To simplify use when sidechains may be missing and the region of interest for the MM system has to be determined, it might be better to use the simpler promod3.modelling.SidechainReconstructor and promod3.modelling.AllAtomRelaxer classes. Even if all the sidechains are available, those classes will be helpful since the overhead to check sidechains without reconstructing them is minimal.

Create MM systems for loops

class promod3.loop.MmSystemCreator(ff_lookup, fix_surrounding_hydrogens=True, kill_electrostatics=False, nonbonded_cutoff=8, inaccurate_pot_energy=False)

Setup a system creator for a specific forcefield. The constructor only stores the settings. Most setup work is done by SetupSystem().

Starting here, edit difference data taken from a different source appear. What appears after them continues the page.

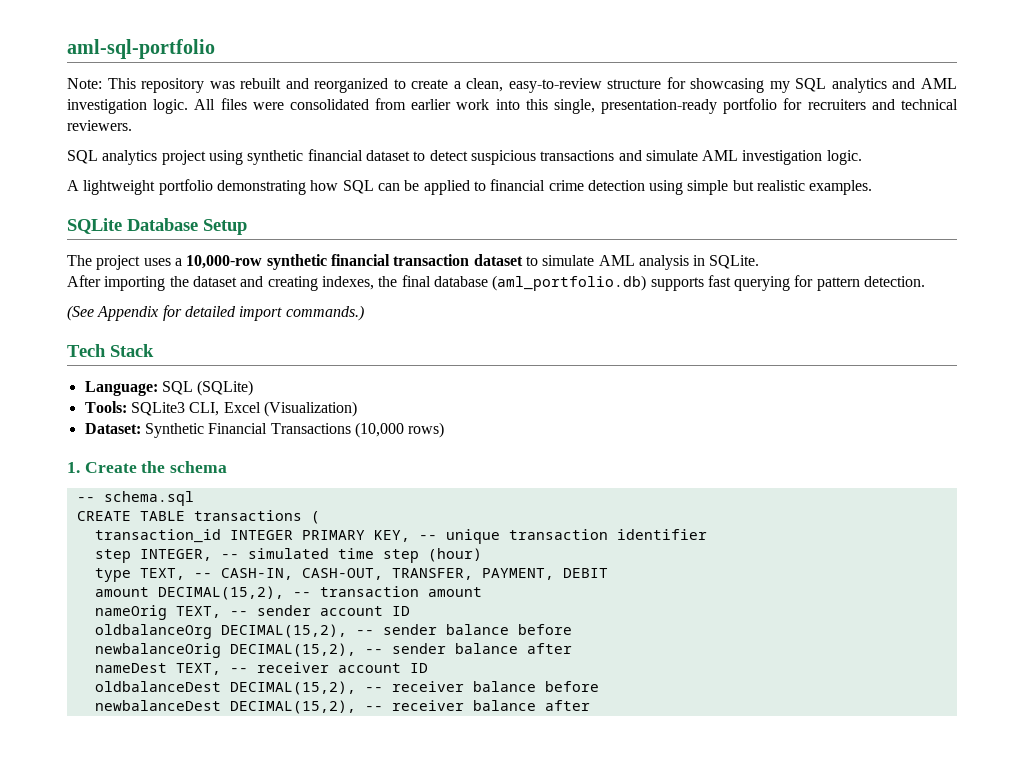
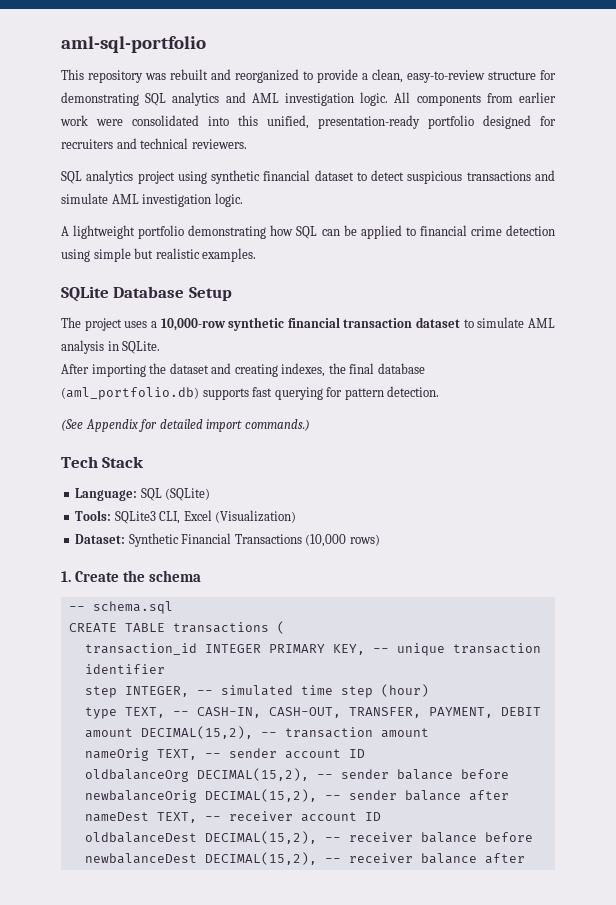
- Note: This repository was rebuilt and reorganized to create a clean, easy-to-review structure for showcasing my SQL analytics and AML investigation logic.
+ This repository was rebuilt and reorganized to provide a clean, easy-to-review structure for demonstrating SQL analytics and AML investigation logic.
- All files were consolidated from earlier work into this single, presentation-ready portfolio for recruiters and technical reviewers.
+ All components from earlier work were consolidated into this unified, presentation-ready portfolio designed for recruiters and technical reviewers.

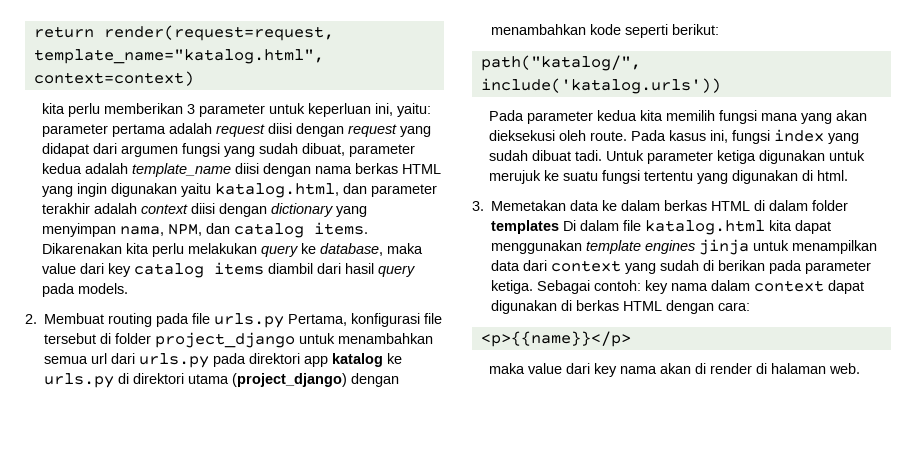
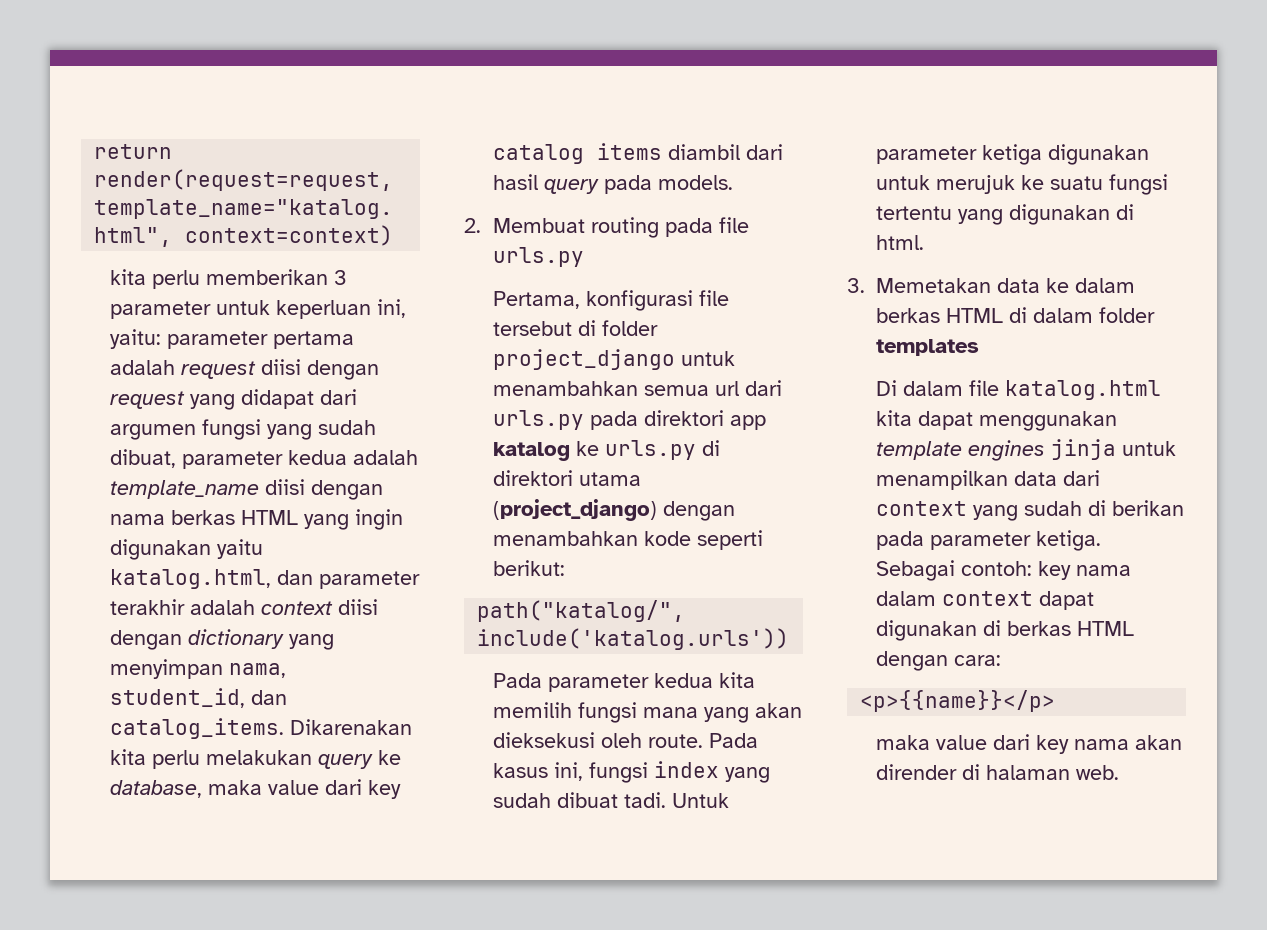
- kita perlu memberikan 3 parameter untuk keperluan ini, yaitu: parameter pertama adalah request diisi dengan request yang didapat dari argumen fungsi yang sudah dibuat, parameter kedua adalah template_name diisi dengan nama berkas HTML yang ingin digunakan yaitu katalog.html, dan parameter terakhir adalah context diisi dengan dictionary yang menyimpan nama, NPM, dan catalog items.
+ kita perlu memberikan 3 parameter untuk keperluan ini, yaitu: parameter pertama adalah request diisi dengan request yang didapat dari argumen fungsi yang sudah dibuat, parameter kedua adalah template_name diisi dengan nama berkas HTML yang ingin digunakan yaitu katalog.html, dan parameter terakhir adalah context diisi dengan dictionary yang menyimpan nama, student_id, dan catalog_items.
- 2. Membuat routing pada file urls.py Pertama, konfigurasi file tersebut di folder project_django untuk menambahkan semua url dari urls.py pada direktori app katalog ke urls.py di direktori utama (project_django) dengan menambahkan kode seperti berikut:
+ 2. Membuat routing pada file urls.py
+ Pertama, konfigurasi file tersebut di folder project_django untuk menambahkan semua url dari urls.py pada direktori app katalog ke urls.py di direktori utama (project_django) dengan menambahkan kode seperti berikut:
- 3. Memetakan data ke dalam berkas HTML di dalam folder templates Di dalam file katalog.html kita dapat menggunakan template engines jinja untuk menampilkan data dari context yang sudah di berikan pada parameter ketiga.
+ 3. Memetakan data ke dalam berkas HTML di dalam folder templates
+ Di dalam file katalog.html kita dapat menggunakan template engines jinja untuk menampilkan data dari context yang sudah di berikan pada parameter ketiga.
- maka value dari key nama akan di render di halaman web.
+ maka value dari key nama akan dirender di halaman web.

The idea is to have a set of movable loop residues and a set of fixed surrounding residues which interact with the loop.

Parameters:
  • ff_lookup (ForcefieldLookup) – Forcefield to use with this system creator.

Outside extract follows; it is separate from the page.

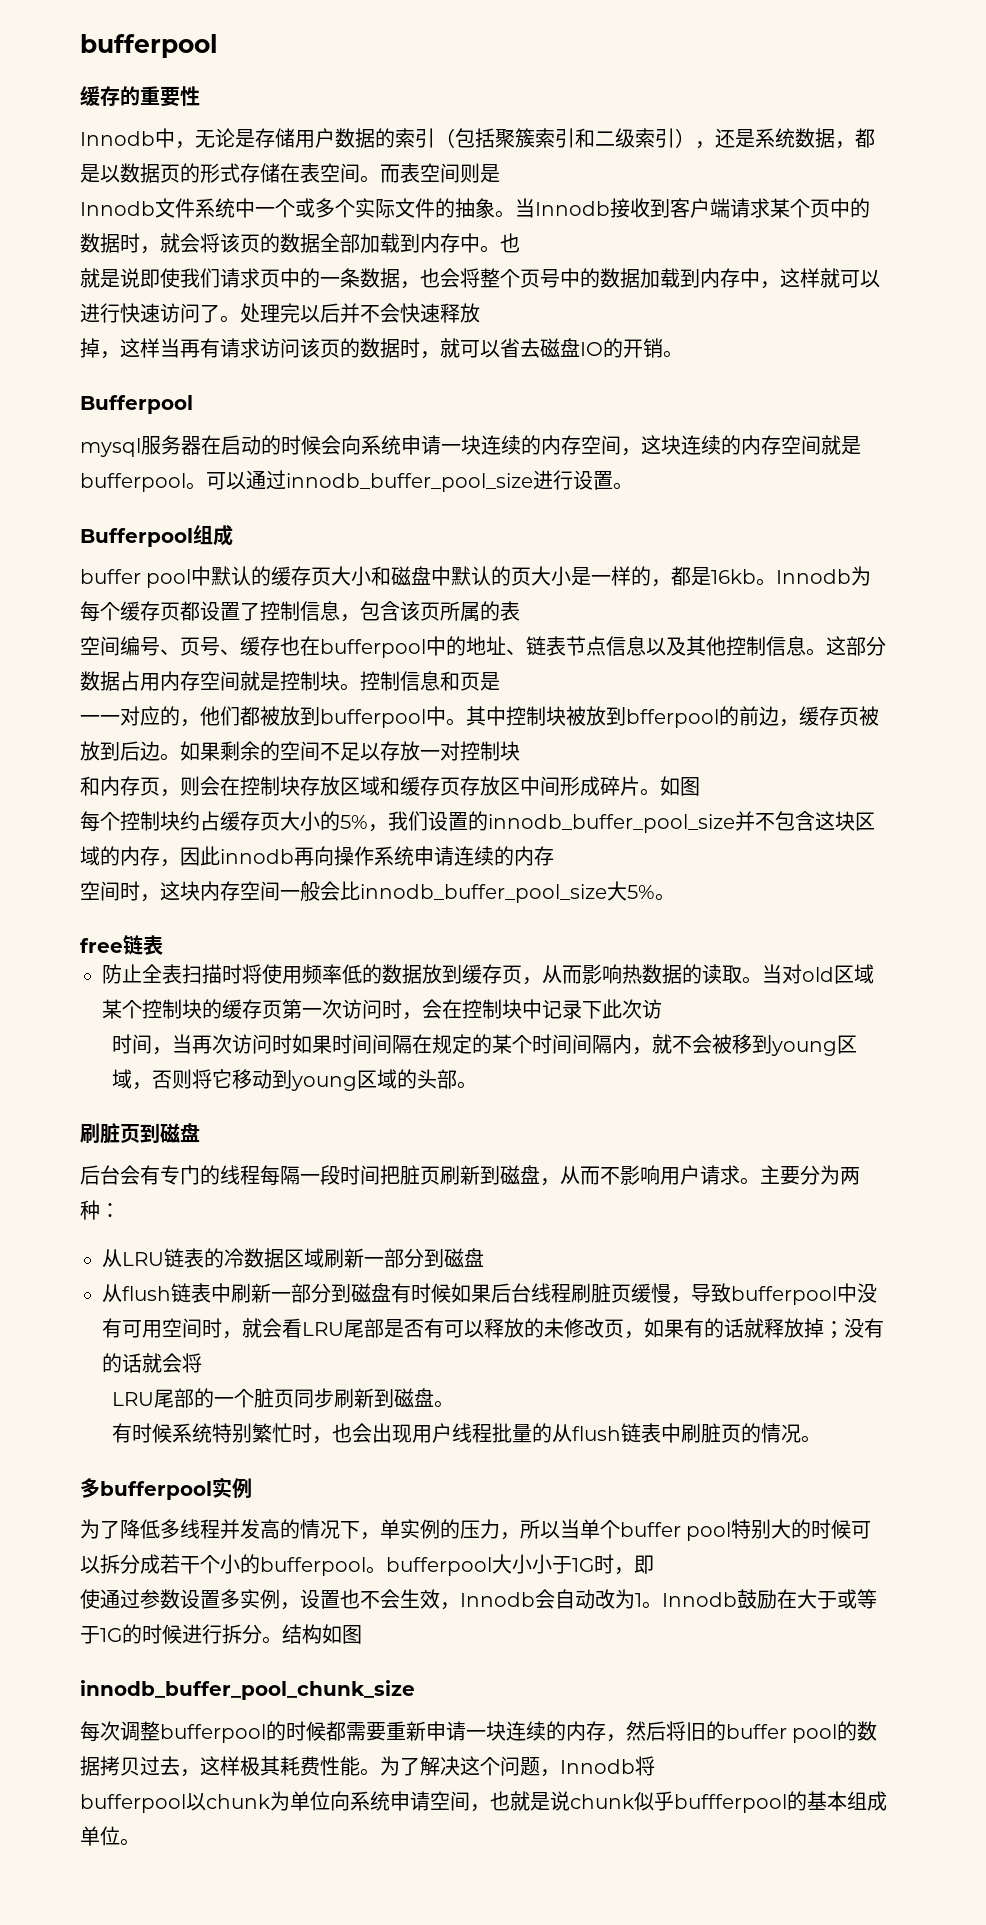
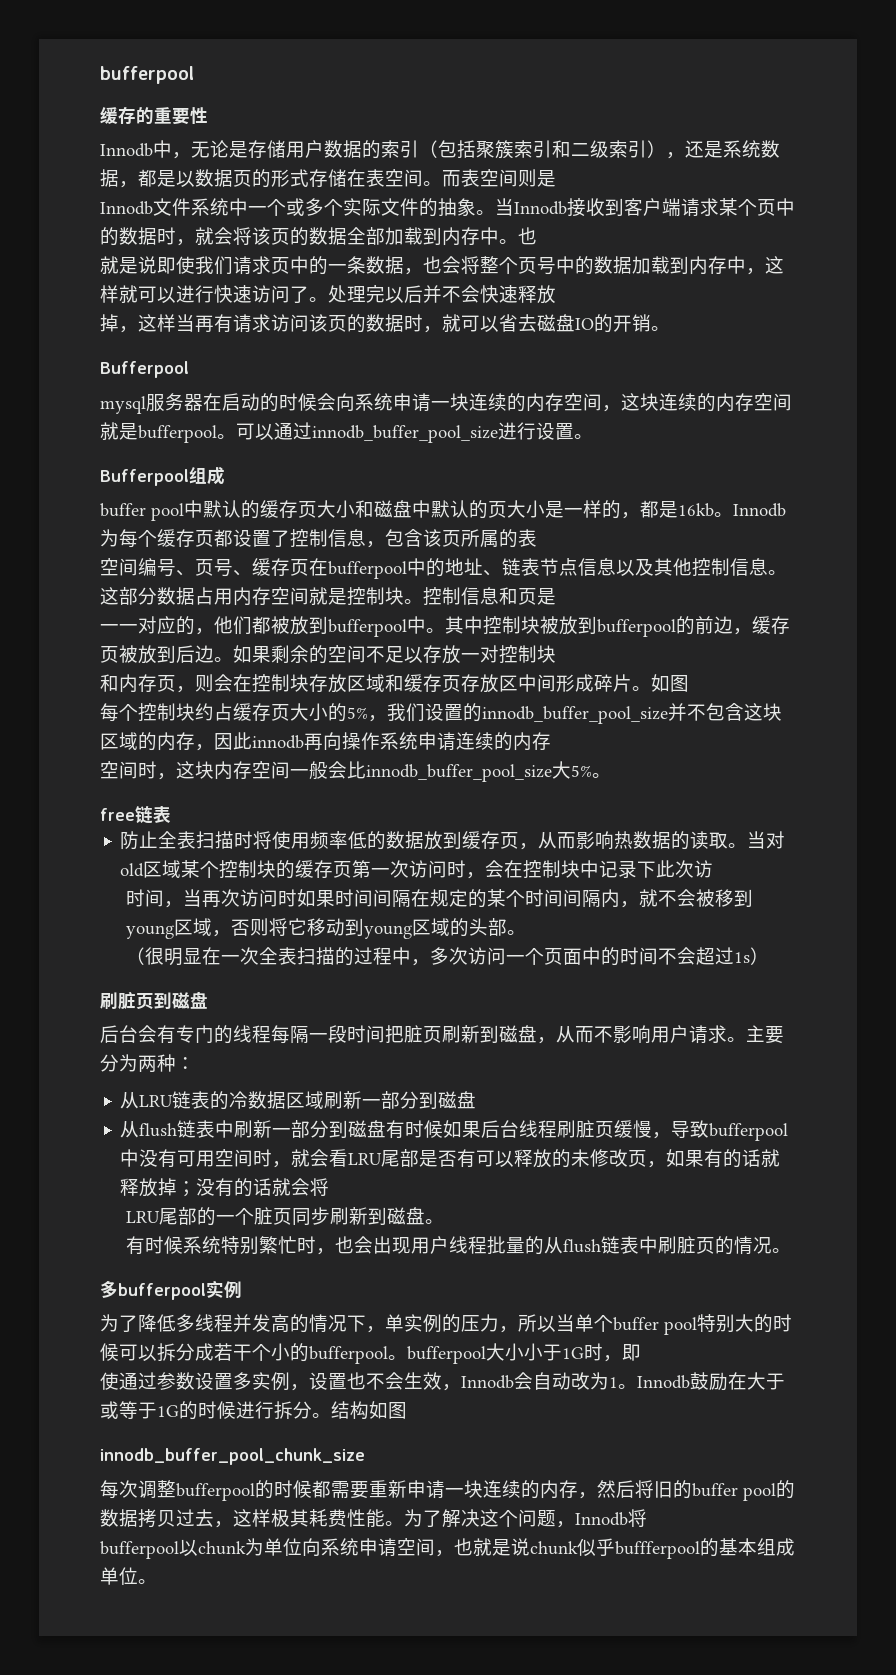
- 空间编号、页号、缓存也在bufferpool中的地址、链表节点信息以及其他控制信息。
+ 空间编号、页号、缓存页在bufferpool中的地址、链表节点信息以及其他控制信息。
- 其中控制块被放到bfferpool的前边，缓存页被放到后边。
+ 其中控制块被放到bufferpool的前边，缓存页被放到后边。
+ （很明显在一次全表扫描的过程中，多次访问一个页面中的时间不会超过1s）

  • fix_surrounding_hydrogens (bool) – If False, the hydrogens of the surrounding residues can move to improve H-bond building (True by default as it only has a minor impact on the result and a big one on performance).

  • kill_electrostatics (bool) – If True, all charges are removed from the system. This is good for H-bond building, but may be bad if residues in the surrounding are missing (gaps).

  • nonbonded_cutoff (float) – Defines cutoff to set for non bonded interactions. Recommended values: 5 if kill_electrostatics = True, 8 otherwise. Negative value means no cutoff.

  • inaccurate_pot_energy (bool) – If True, we do not set correct non-bonded interactions between fixed atoms. This leads to inaccurate pot. energies but it is faster and has no effect on simulation runs (e.g. ApplySD) otherwise.

GetDisulfidBridges(all_pos, res_indices)
Returns:

Pairs of indices (i,j), where res_indices[i] and res_indices[j] are assumed to have a disulfid bridge (CYS-SG pairs within 2.5 A).

Return type:

list of tuple with two int

Parameters:
  • all_pos (AllAtomPositions) – Provides positions for each res_indices[i].

  • res_indices (list of int) – Residue indices into all_pos.

SetupSystem(all_pos, res_indices, loop_length, is_n_ter, is_c_ter, disulfid_bridges)
SetupSystem(all_pos, res_indices, loop_start_indices, loop_lengths, is_n_ter, is_c_ter, disulfid_bridges)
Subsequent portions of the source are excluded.